About this issue's cover
In January 1963, New York pacifist-anarchists Judith Malina and Julian Beck, co-founders of the Living Theatre, debuted a remarkable play called The Brig. The playwright was a former marine, Kenneth Brown, who had been incarcerated in a military brig for thirty days while stationed in Japan. In the brig, prisoners followed a strict sequence of routines, day in and day out, for the length of their incarceration. The goal was to strip them of their identity and instil unquestioning obedience. Each inmate was given a number and forced to answer to it. Punishment was to study the Guide for Marines to the letter while obeying rigid protocols of behaviour within a tightly confined space sectioned off by lines that could not be crossed without permission or an order to do so. Prisoners were screamed at, punched, and subjected to constant humiliation by the guards, who enforced a strict code of silence between inmates. Brown’s play presented a day in this brig, with all its attendant brutality.

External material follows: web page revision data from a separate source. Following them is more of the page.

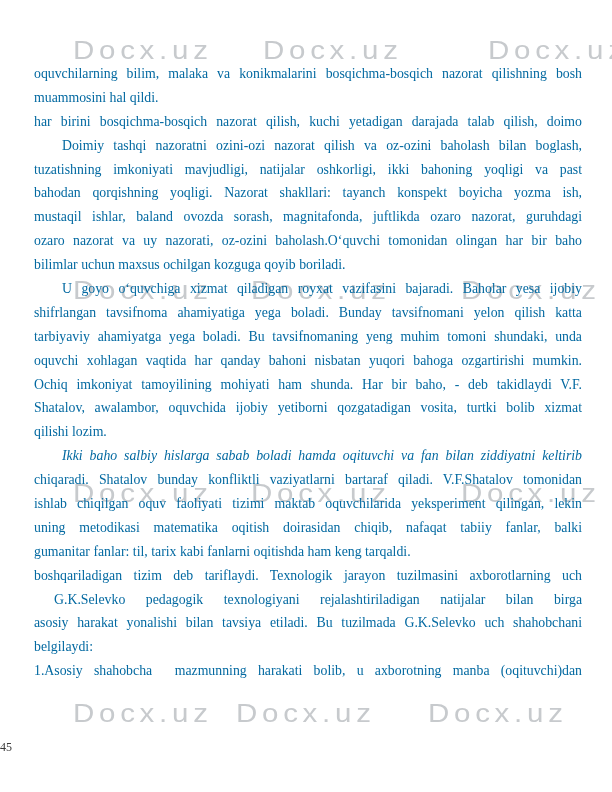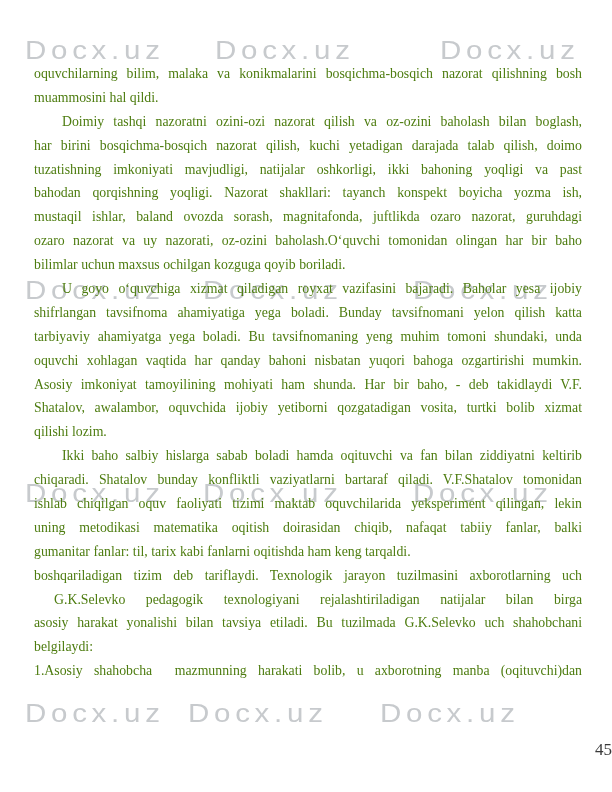--- a/index.html
+++ b/index.html
@@ -19,6 +19,7 @@
     position: absolute;
     inset: 0;
     z-index: 1;
+    margin-left: 48px;
   }
   .wm {
     position: absolute;

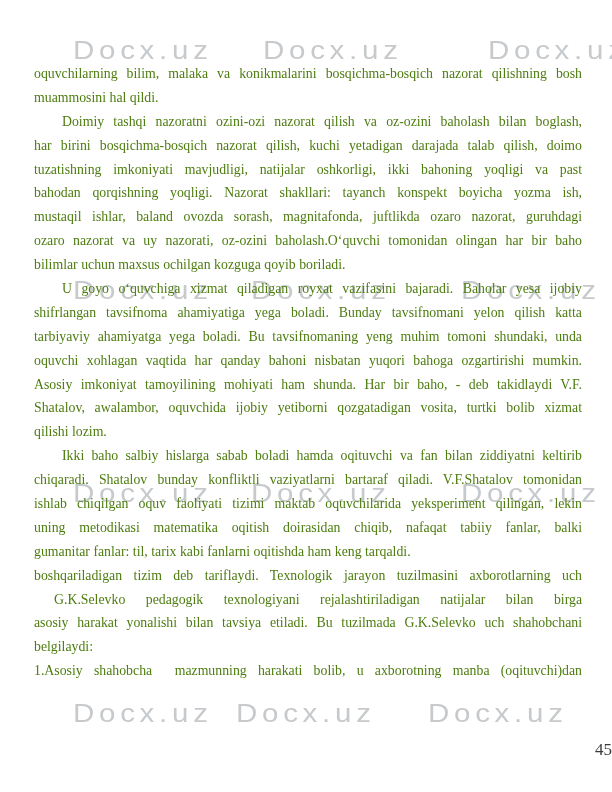--- a/index.html
+++ b/index.html
@@ -41,7 +41,7 @@
     z-index: 2;
     font-size: 13.8px;
     line-height: 23.9px;
-    color: #4d7c0f;
+    color: #0369a1;
   }
   .line {
     height: 23.9px;

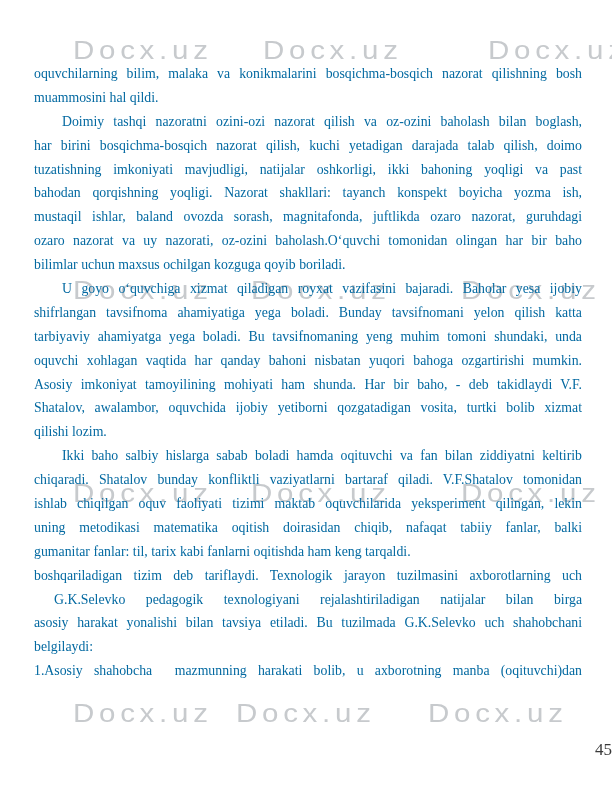--- a/index.html
+++ b/index.html
@@ -85,8 +85,8 @@
   <div class="text-block">
       <div class="line">oquvchilarning bilim, malaka va konikmalarini bosqichma-bosqich nazorat qilishning bosh</div>
       <div class="line pend">muammosini hal qildi.</div>
+      <div class="line">har birini bosqichma-bosqich nazorat qilish, kuchi yetadigan darajada talab qilish, doimo</div>
       <div class="line" style="padding-left: 28px;">Doimiy tashqi nazoratni ozini-ozi nazorat qilish va oz-ozini baholash bilan boglash,</div>
-      <div class="line">har birini bosqichma-bosqich nazorat qilish, kuchi yetadigan darajada talab qilish, doimo</div>
       <div class="line">tuzatishning imkoniyati mavjudligi, natijalar oshkorligi, ikki bahoning yoqligi va past</div>
       <div class="line">bahodan qorqishning yoqligi. Nazorat shakllari: tayanch konspekt boyicha yozma ish,</div>
       <div class="line">mustaqil ishlar, baland ovozda sorash, magnitafonda, juftlikda ozaro nazorat, guruhdagi</div>

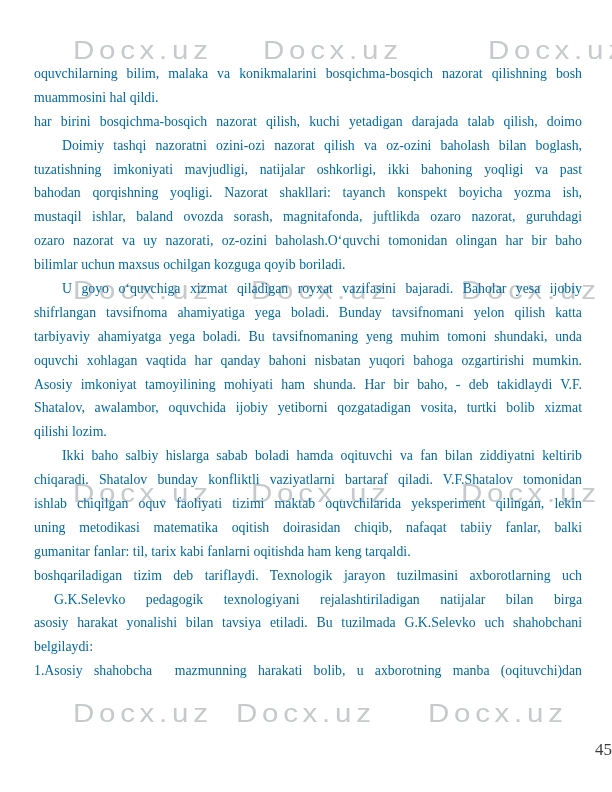--- a/index.html
+++ b/index.html
@@ -96,7 +96,7 @@
       <div class="line">shifrlangan tavsifnoma ahamiyatiga yega boladi. Bunday tavsifnomani yelon qilish katta</div>
       <div class="line">tarbiyaviy ahamiyatga yega boladi. Bu tavsifnomaning yeng muhim tomoni shundaki, unda</div>
       <div class="line">oquvchi xohlagan vaqtida har qanday bahoni nisbatan yuqori bahoga ozgartirishi mumkin.</div>
-      <div class="line">Asosiy imkoniyat tamoyilining mohiyati ham shunda. Har bir baho, - deb takidlaydi V.F.</div>
+      <div class="line">Ochiq imkoniyat tamoyilining mohiyati ham shunda. Har bir baho, - deb takidlaydi V.F.</div>
       <div class="line">Shatalov, awalambor, oquvchida ijobiy yetiborni qozgatadigan vosita, turtki bolib xizmat</div>
       <div class="line pend">qilishi lozim.</div>
       <div class="line" style="padding-left: 28px;">Ikki baho salbiy hislarga sabab boladi hamda oqituvchi va fan bilan ziddiyatni keltirib</div>

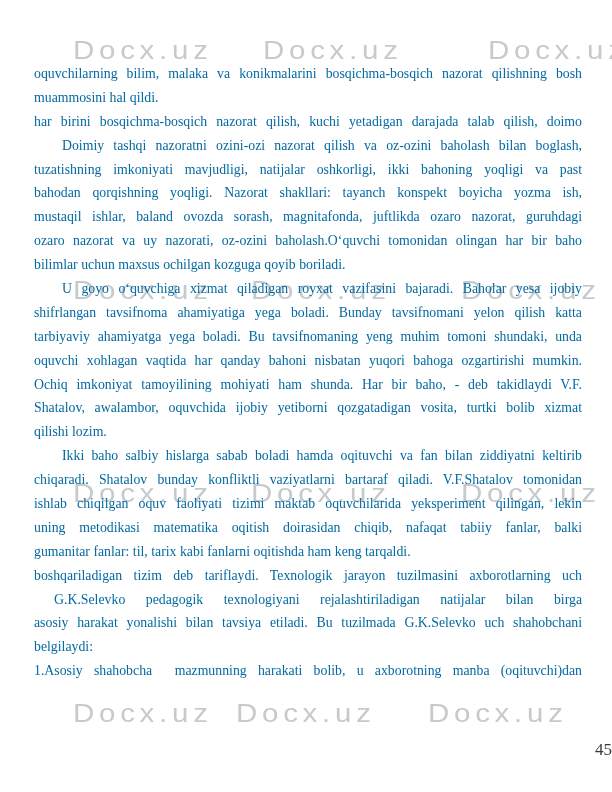--- a/index.html
+++ b/index.html
@@ -99,7 +99,7 @@
       <div class="line">Ochiq imkoniyat tamoyilining mohiyati ham shunda. Har bir baho, - deb takidlaydi V.F.</div>
       <div class="line">Shatalov, awalambor, oquvchida ijobiy yetiborni qozgatadigan vosita, turtki bolib xizmat</div>
       <div class="line pend">qilishi lozim.</div>
-      <div class="line" style="padding-left: 28px;">Ikki baho salbiy hislarga sabab boladi hamda oqituvchi va fan bilan ziddiyatni keltirib</div>
+      <div class="line" style="padding-left: 28px; font-style: italic;">Ikki baho salbiy hislarga sabab boladi hamda oqituvchi va fan bilan ziddiyatni keltirib</div>
       <div class="line">chiqaradi. Shatalov bunday konfliktli vaziyatlarni bartaraf qiladi. V.F.Shatalov tomonidan</div>
       <div class="line">ishlab chiqilgan oquv faoliyati tizimi maktab oquvchilarida yeksperiment qilingan, lekin</div>
       <div class="line">uning metodikasi matematika oqitish doirasidan chiqib, nafaqat tabiiy fanlar, balki</div>

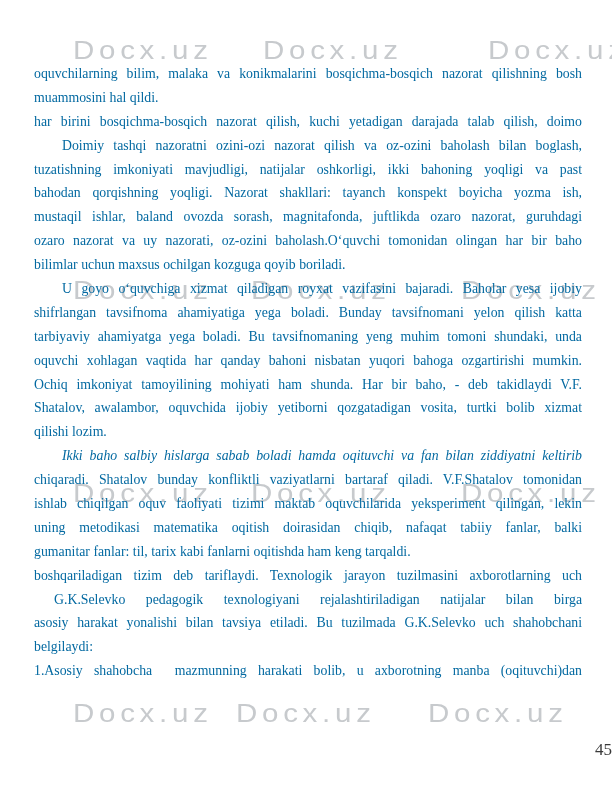--- a/index.html
+++ b/index.html
@@ -58,9 +58,9 @@
     right: 0;
     top: 740px;
     z-index: 2;
-    text-align: right;
+    text-align: left;
     font-family: "Liberation Serif", serif;
-    font-size: 17px;
+    font-size: 12px;
     color: #3a3a3a;
   }
 </style>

The Living Theatre regarded their performance of The Brig as a political state- ment. This is clear from Malina’s director’s notes, published in 1964, in which she interprets the play as a transformative critique of society’s authoritarian structures. ‘Whether that structure calls itself a prison or a school or a factory or a family or a government’, she writes, ‘that structure asks each man what he can do for it, not what it can do for him, and for those who do not do for it, there is the pain of death or imprisonment, or social degradation, or the loss of animal rights’. Outlining her techniques for staging the marine brig’s ‘structure’ of psychological and physical cruelty, she underlined that her ambition was to radicalise people through the play. She also interpreted the play’s message as anarchist. The Brig’s brutalised marines and their guard-persecutors were united by the choice, at some juncture, to submit to authority. Each soldier had decided to ‘draw the line at that line’ and this was ‘the symbolic key of his repressed powers’ [Malina’s emphasis] and his suffering. In a free society no such line need ever be drawn by any individual. What inner force could free us to usher in such a society? ‘Love, the saving grace in everything human’, was the Living Theatre’s answer. In The Brig, Malina revealed, the Living Theatre ‘called on pity last, on basic human kinship first’ so that their audience may ‘know violence in the clear light of the kinship of our physical empathy’. When humanity grasps the truth of violence, she predicted, we will ‘confront the dimensions of the Structure, find its keystone, learn on what foundations it stands, and locate its doors. Then we will penetrate its locks and open the doors of all the jails.’